===== Exercise inputs

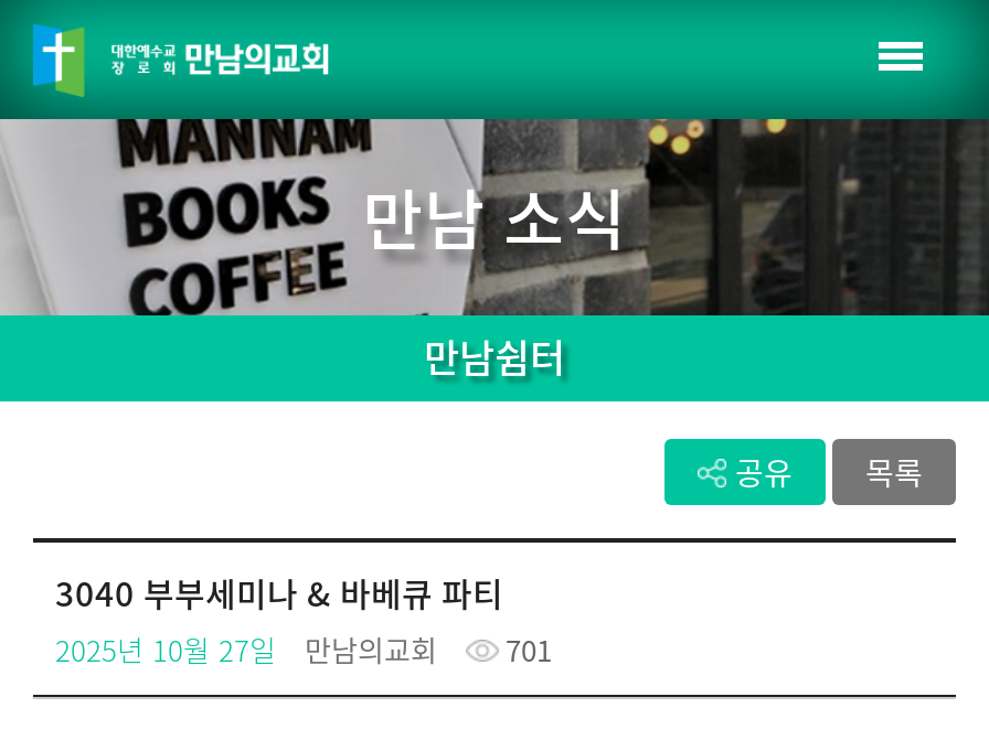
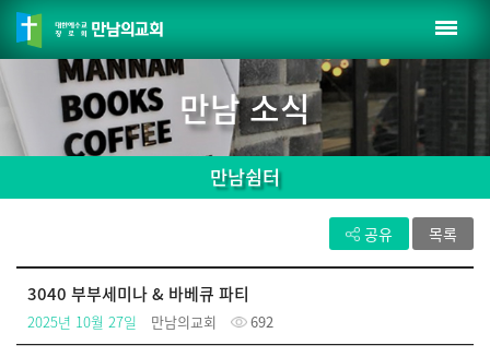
[55,629,552,671] 2025년 10월 27일 만남의교회 701 -> [27,311,273,332] 2025년 10월 27일 만남의교회 692

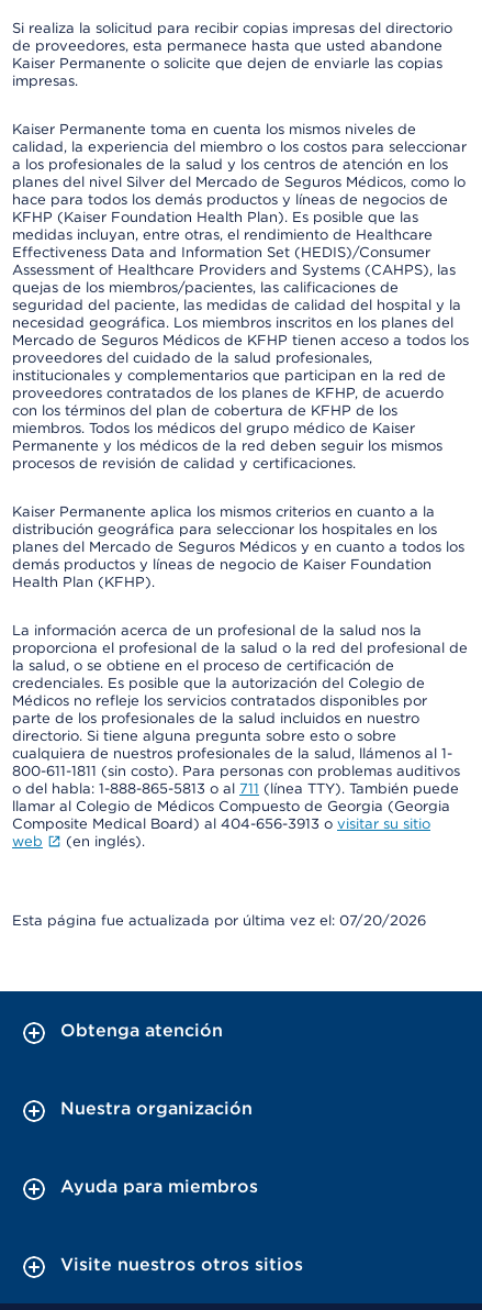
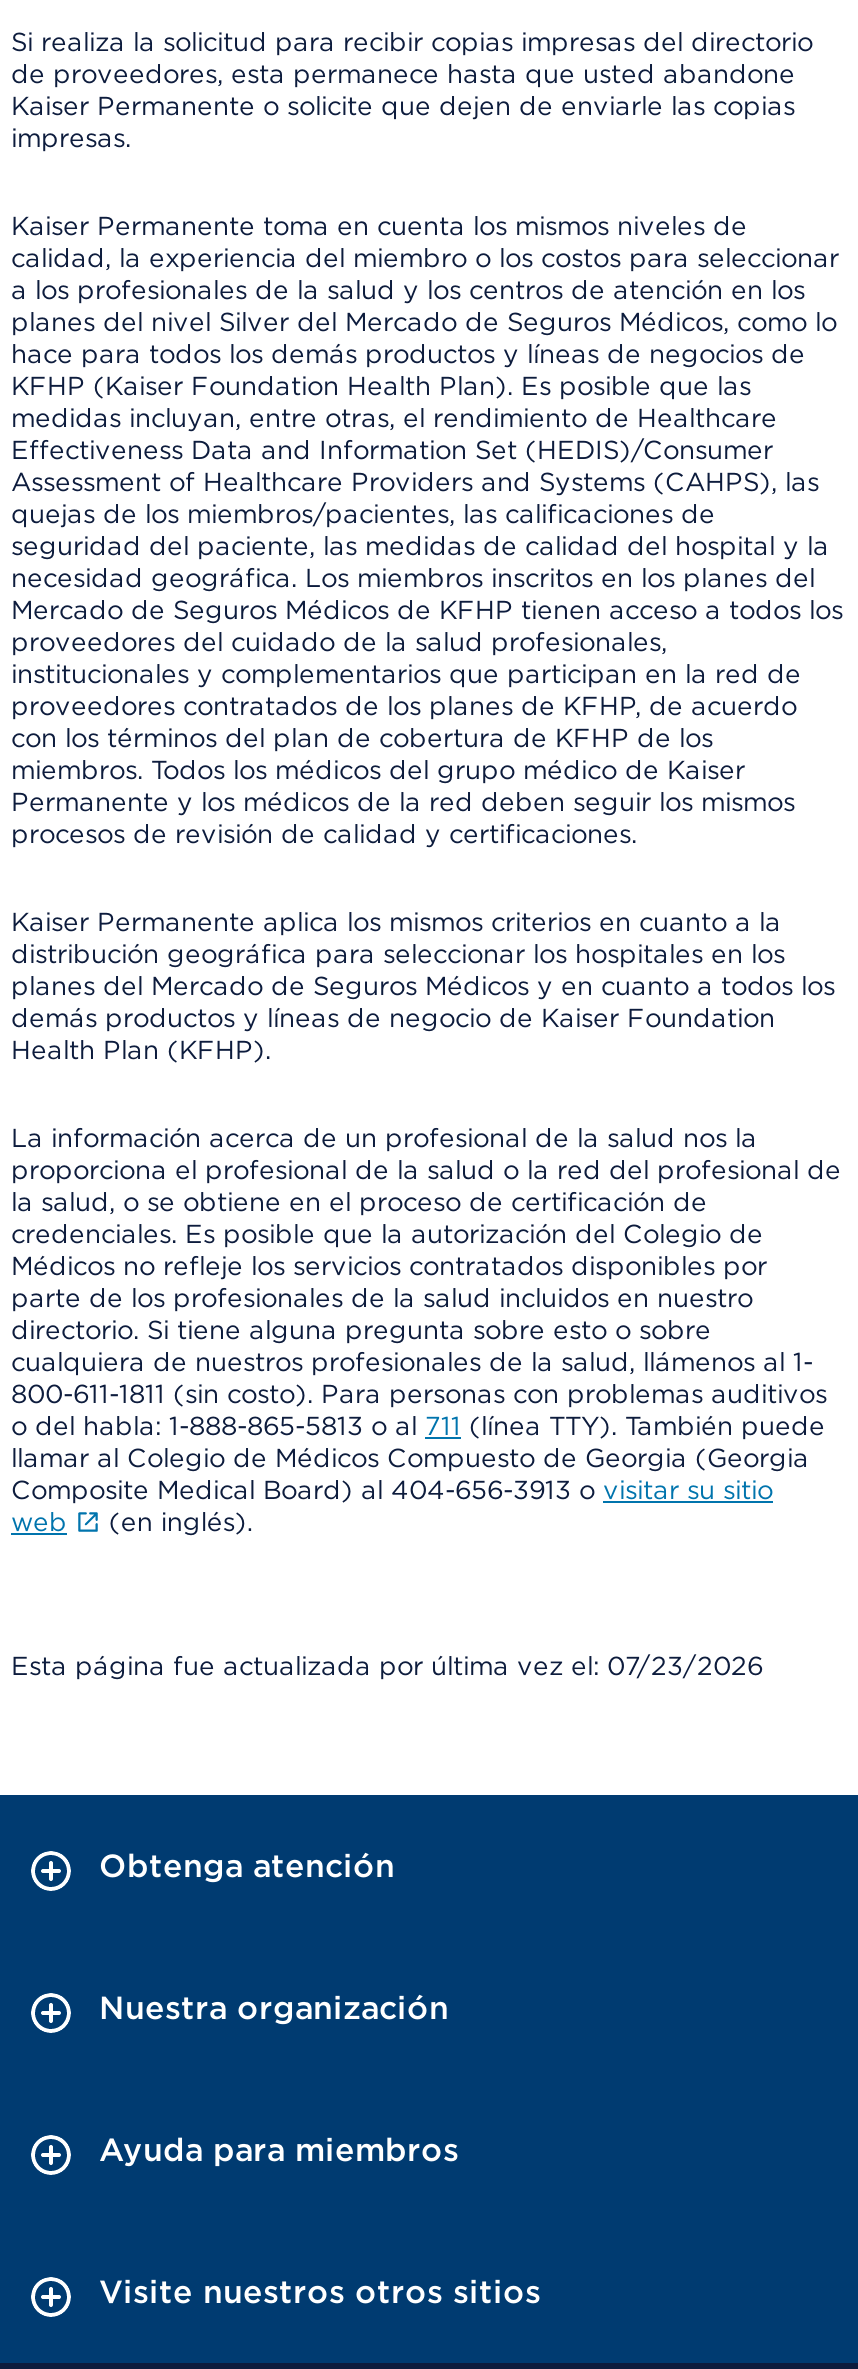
[12,912,426,929] Esta página fue actualizada por última vez el: 07/20/2026 -> [11,1651,763,1681] Esta página fue actualizada por última vez el: 07/23/2026

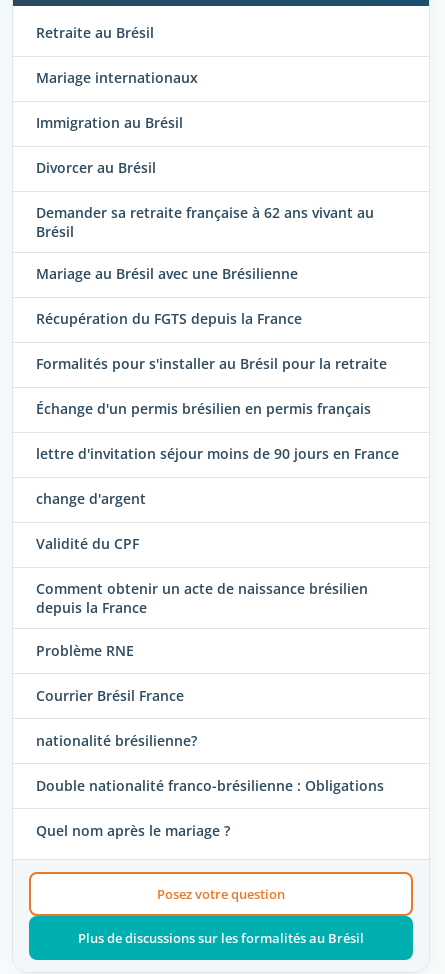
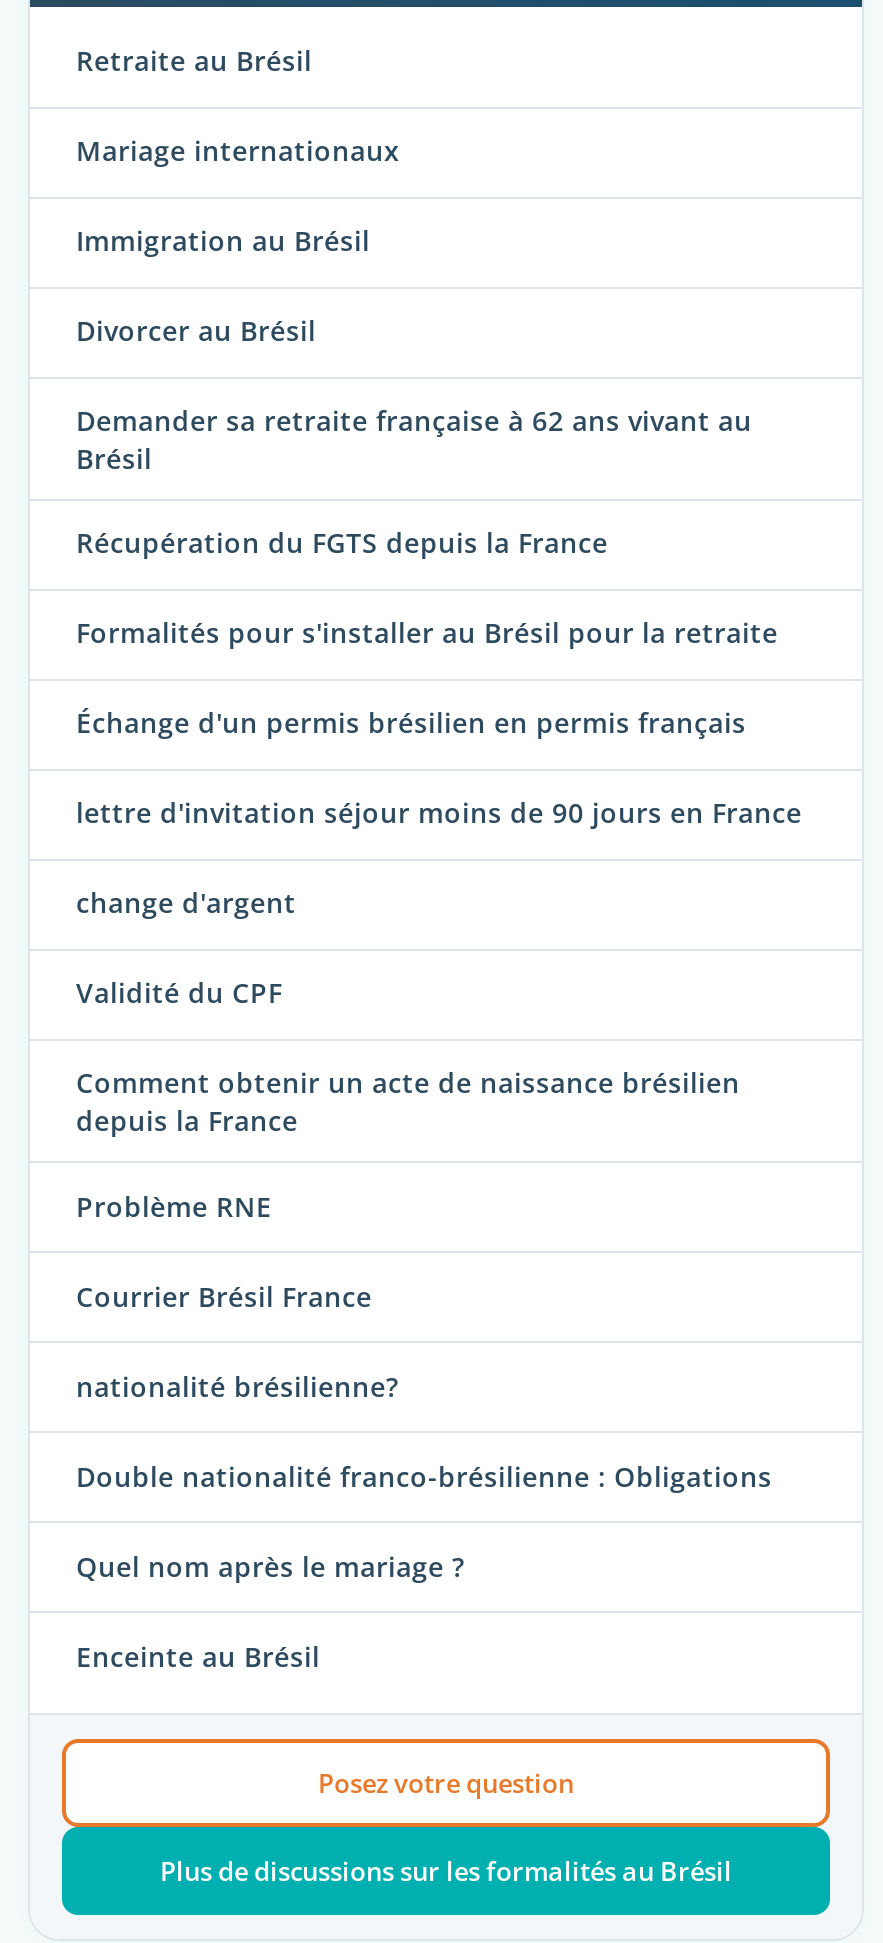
[36,264,298,283] Mariage au Brésil avec une Brésilienne -> none
moved [36,309,399,840] -> [76,523,802,1584]: Récupération du FGTS depuis la France | Formalités pour s'installer au Brésil pour la retraite | Échange d'un permis brésilien en permis français | ... | Double nationalité franco-brésilienne : Obligations | Quel nom après le mariage ?
none -> [76,1636,320,1674] Enceinte au Brésil

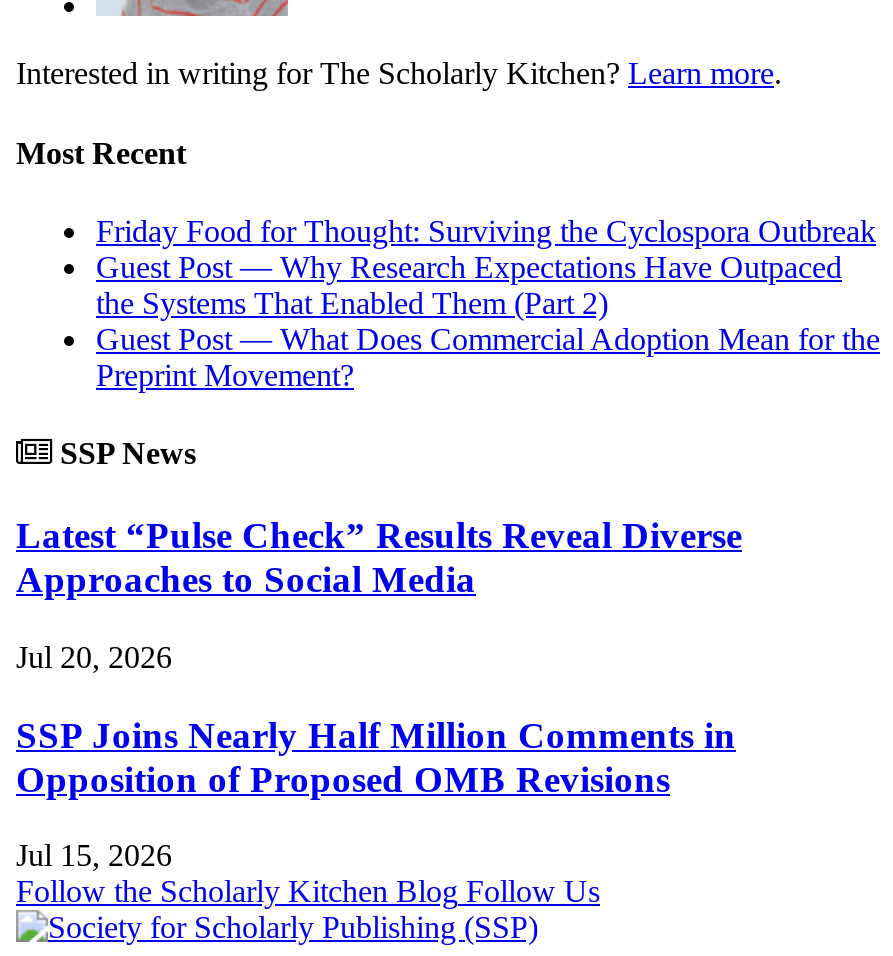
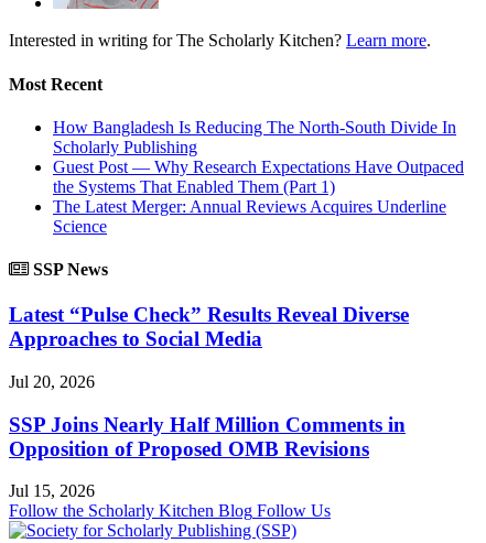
[96,214,876,248] Friday Food for Thought: Surviving the Cyclospora Outbreak -> [53,118,456,156] How Bangladesh Is Reducing The North-South Divide In | Scholarly Publishing
[96,286,880,392] the Systems That Enabled Them (Part 2) | Guest Post — What Does Commercial Adoption Mean for the | Preprint Movement? -> [53,177,446,235] the Systems That Enabled Them (Part 1) | The Latest Merger: Annual Reviews Acquires Underline | Science

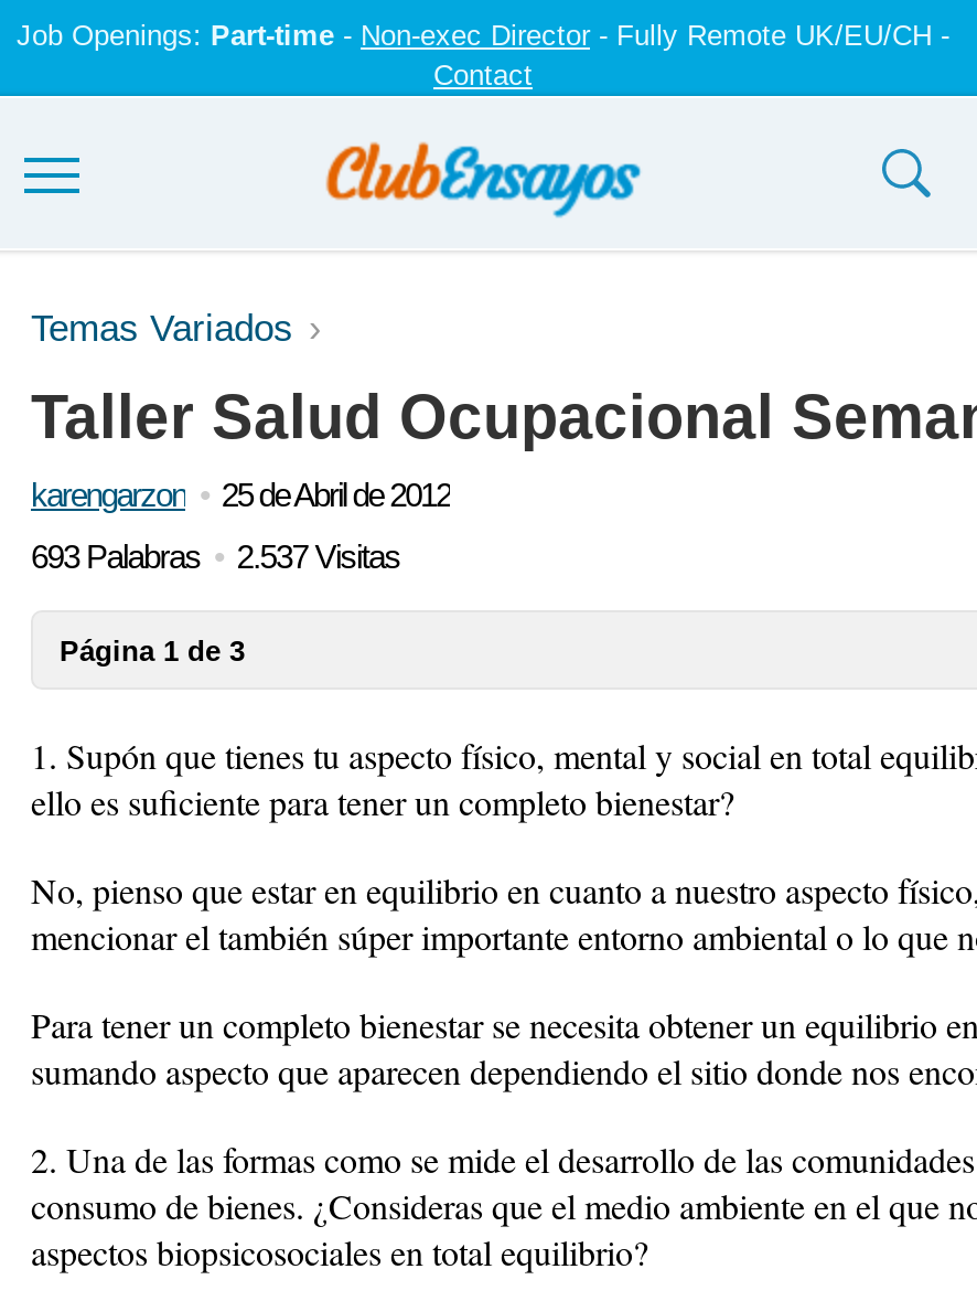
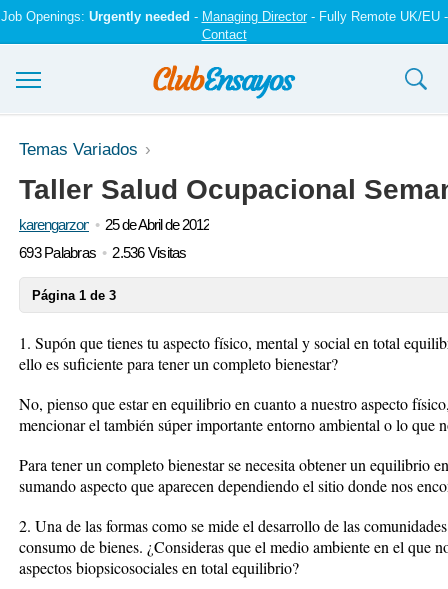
[17,19,949,52] Job Openings: Part-time - Non-exec Director - Fully Remote UK/EU/CH - -> [0,9,448,24] Job Openings: Urgently needed - Managing Director - Fully Remote UK/EU -
[31,537,400,575] 693 Palabras 2.537 Visitas -> [19,244,186,261] 693 Palabras 2.536 Visitas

==========

▶ **Description of the task**:
Restate the material above exactly. Exclude all pictures.

▶ **Response to the task**:
[55,629,552,671] 2025년 10월 27일 만남의교회 701 -> [27,311,273,332] 2025년 10월 27일 만남의교회 692

[12,912,426,929] Esta página fue actualizada por última vez el: 07/20/2026 -> [11,1651,763,1681] Esta página fue actualizada por última vez el: 07/23/2026

[36,264,298,283] Mariage au Brésil avec une Brésilienne -> none
moved [36,309,399,840] -> [76,523,802,1584]: Récupération du FGTS depuis la France | Formalités pour s'installer au Brésil pour la retraite | Échange d'un permis brésilien en permis français | ... | Double nationalité franco-brésilienne : Obligations | Quel nom après le mariage ?
none -> [76,1636,320,1674] Enceinte au Brésil

[96,214,876,248] Friday Food for Thought: Surviving the Cyclospora Outbreak -> [53,118,456,156] How Bangladesh Is Reducing The North-South Divide In | Scholarly Publishing
[96,286,880,392] the Systems That Enabled Them (Part 2) | Guest Post — What Does Commercial Adoption Mean for the | Preprint Movement? -> [53,177,446,235] the Systems That Enabled Them (Part 1) | The Latest Merger: Annual Reviews Acquires Underline | Science

[17,19,949,52] Job Openings: Part-time - Non-exec Director - Fully Remote UK/EU/CH - -> [0,9,448,24] Job Openings: Urgently needed - Managing Director - Fully Remote UK/EU -
[31,537,400,575] 693 Palabras 2.537 Visitas -> [19,244,186,261] 693 Palabras 2.536 Visitas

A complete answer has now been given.